Reputation: 2287
I have one excel file with many sheets. There is only one column in every sheet, which is column A. I plan to read the excel file with read_excel()
method. Hier is the code:
import pandas as PD
ExcelFile = "C:\\AAA.xlsx"
SheetNames = ['0', '1', 'S', 'B', 'U']
# There are five sheets in this excel file. Those are the sheet names.
PageTotal = len(SheetNames)
for Page in range(PageTotal):
df = PD.read_excel(ExcelFile, header=None, squeeze = True, parse_cols = "A" ,sheetname=str(SheetNames[Page]))
print df
#do something with df
The problem is, the for loop
runs only once. By running the second item in the for loop
it shows me the following error text:
File "C:\Python27\lib\site-packages\pandas\io\excel.py", line 170, in read_excel
io = ExcelFile(io, engine=engine)
File "C:\Python27\lib\site-packages\pandas\io\excel.py", line 227, in __init__
self.book = xlrd.open_workbook(io)
File "C:\Python27\lib\site-packages\xlrd\__init__.py", line 422, in open_workbook
ragged_rows=ragged_rows,
File "C:\Python27\lib\site-packages\xlrd\xlsx.py", line 824, in open_workbook_2007_xml
x12sst.process_stream(zflo, 'SST')
File "C:\Python27\lib\site-packages\xlrd\xlsx.py", line 432, in process_stream_iterparse
for event, elem in ET.iterparse(stream):
File "<string>", line 103, in next
IndexError: pop from empty stack
As a beginner I have no idea about this error. Could anybody please help me to correct the codes? Thanks.

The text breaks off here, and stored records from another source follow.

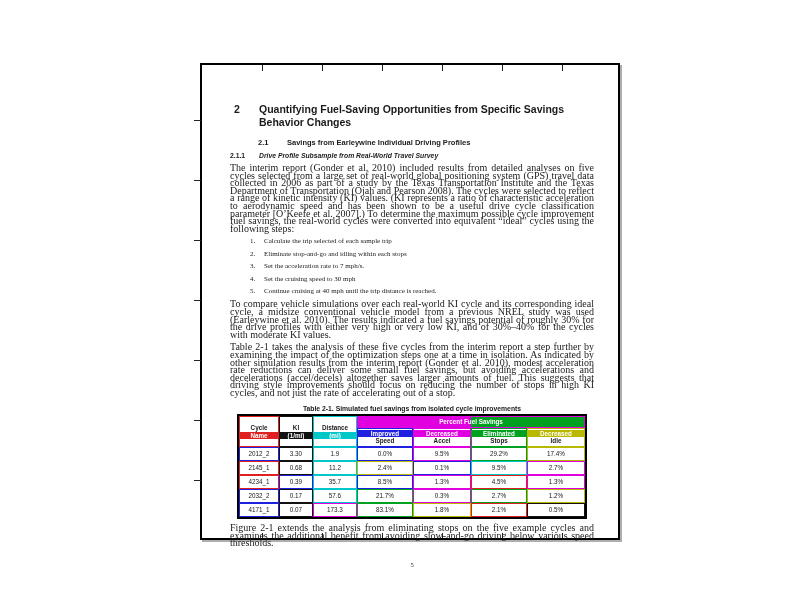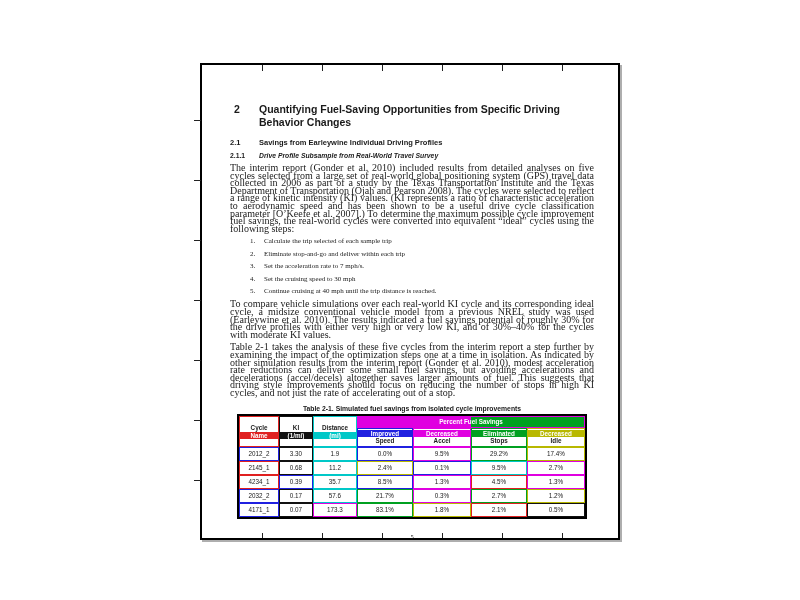--- a/index.html
+++ b/index.html
@@ -61,7 +61,7 @@
 
     <div class="h1">
       <span class="num">2</span>
-      <span>Quantifying Fuel-Saving Opportunities from Specific Driving Behavior Changes</span>
+      <span>Quantifying Fuel-Saving Opportunities from Specific Savings Behavior Changes</span>
     </div>
 
     <div class="h2">

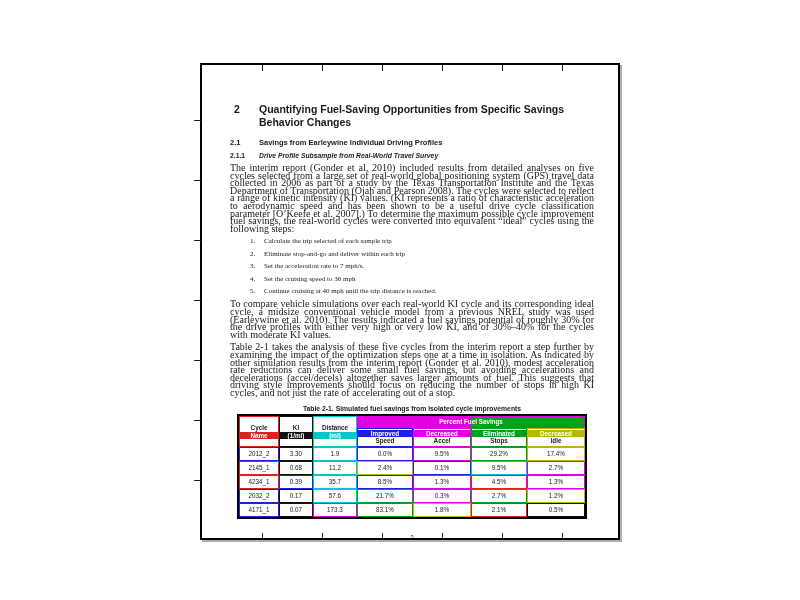--- a/index.html
+++ b/index.html
@@ -19,7 +19,7 @@
         font-size:10.5px; line-height:13px; margin-left:4px; }
   .h1 .num { width:25px; flex:0 0 25px; }
   .h2 { display:flex; font-family:"Liberation Sans",sans-serif; font-weight:bold;
-        font-size:7.5px; margin-top:9px; }
+        font-size:7.5px; margin-top:9px;margin-left:28px; }
   .h2 .num { width:29px; flex:0 0 29px; }
   .h3 { display:flex; font-family:"Liberation Sans",sans-serif; font-weight:bold;
         font-size:6.8px; margin-top:5px; }

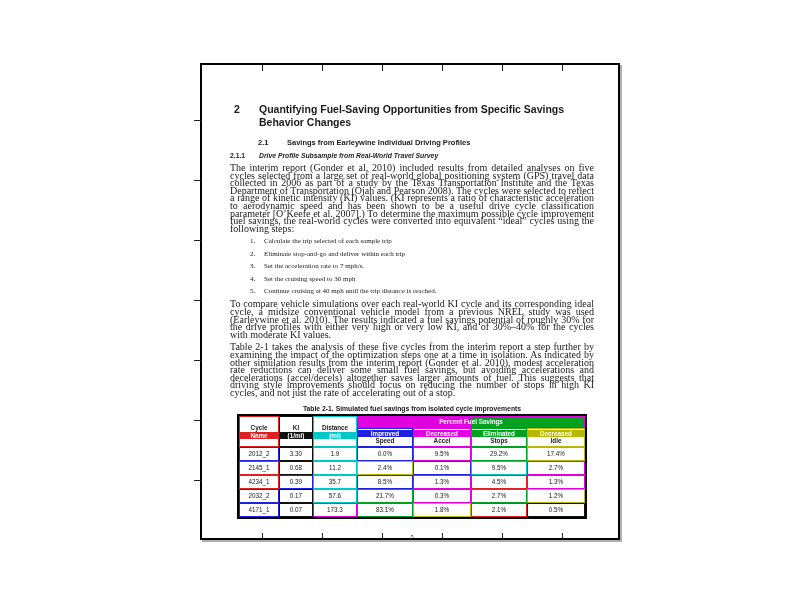--- a/index.html
+++ b/index.html
@@ -83,7 +83,7 @@
         </li>
       <li>
         <span class="num">2.</span>
-        <span>Eliminate stop-and-go and deliver within each trip</span>
+        <span>Eliminate stop-and-go and idling within each stops</span>
         </li>
       <li>
         <span class="num">3.</span>

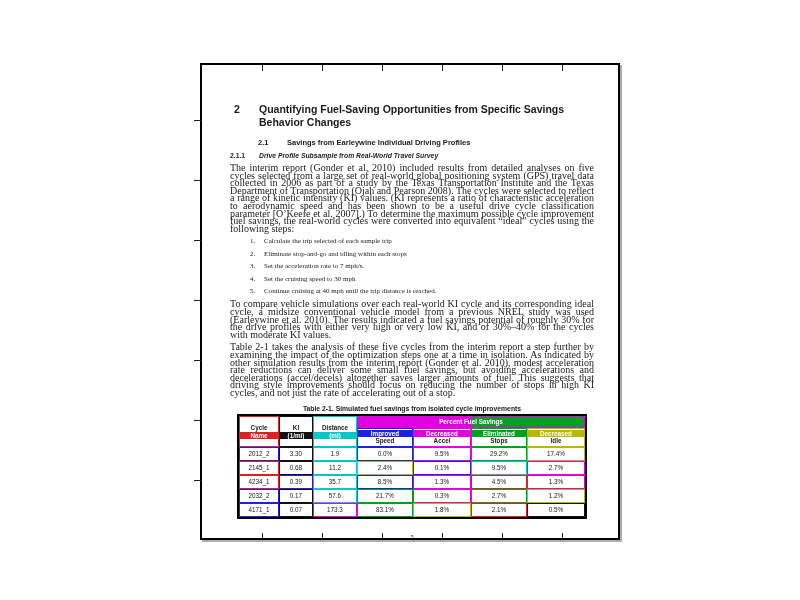--- a/index.html
+++ b/index.html
@@ -187,6 +187,7 @@
     </tbody>
       </table>
 
+    <p class="body closing">Figure 2-1 extends the analysis from eliminating stops on the five example cycles and examines the additional benefit from avoiding slow-and-go driving below various speed thresholds.</p>
 
     <div class="pagenum">5</div>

UPDATE Question:If it is because that the excel file contains many formulars and external links, why the for loop
could still run its first item? Confused.
Upvotes: 1
Views: 7730
Reputation: 795
You can simply use:
df = pd.read_excel("C:\\AAA.xlsx", sheet_name=None)
for key, value in df.items():
................
When you set 'sheet_name=None', pandas will automatically read all excel sheets from your workbook. And for iterating over sheets and it's content you can iterate over 'df.items()' and do whatever manipulation you'll have to do. In this above code 'key' is the sheets name and 'value' is the content inside sheet. There is no need to create extra list object, in your case 'sheet_names'. Hope it will solve your issue.
Upvotes: 0
Reputation: 8917
Why are you using sheetname=str(SheetNames[Page])
?
If I understand your question properly I think what you want is:
import pandas as PD
excel_file = r"C:\\AAA.xlsx"
sheet_names = ['0', '1', 'S', 'B', 'U']
for sheet_name in sheet_names:
df = pd.read_excel(excel_file, header=None, squeeze=True, parse_cols="A", sheetname=sheet_name)
print(df)
#do something with df
Upvotes: 1
Reputation: 183
Referring to the answer here: Using Pandas to pd.read_excel() for multiple worksheets of the same workbook
Perhaps you can try this:
import pandas as pd
xls = pd.ExcelFile("C:\\AAA.xlsx")
dfs = []
for x in ['0', '1', 'S', 'B', 'U'] :
dfs.append(xls.parse(x))
Or this as a dict instead of list so you can easily get a particular sheet out to work with
import pandas as pd
xls = pd.ExcelFile("C:\\AAA.xlsx")
dfs = {}
for x in ['0', '1', 'S', 'B', 'U'] :
dfs[x] = xls.parse(x)
Upvotes: 0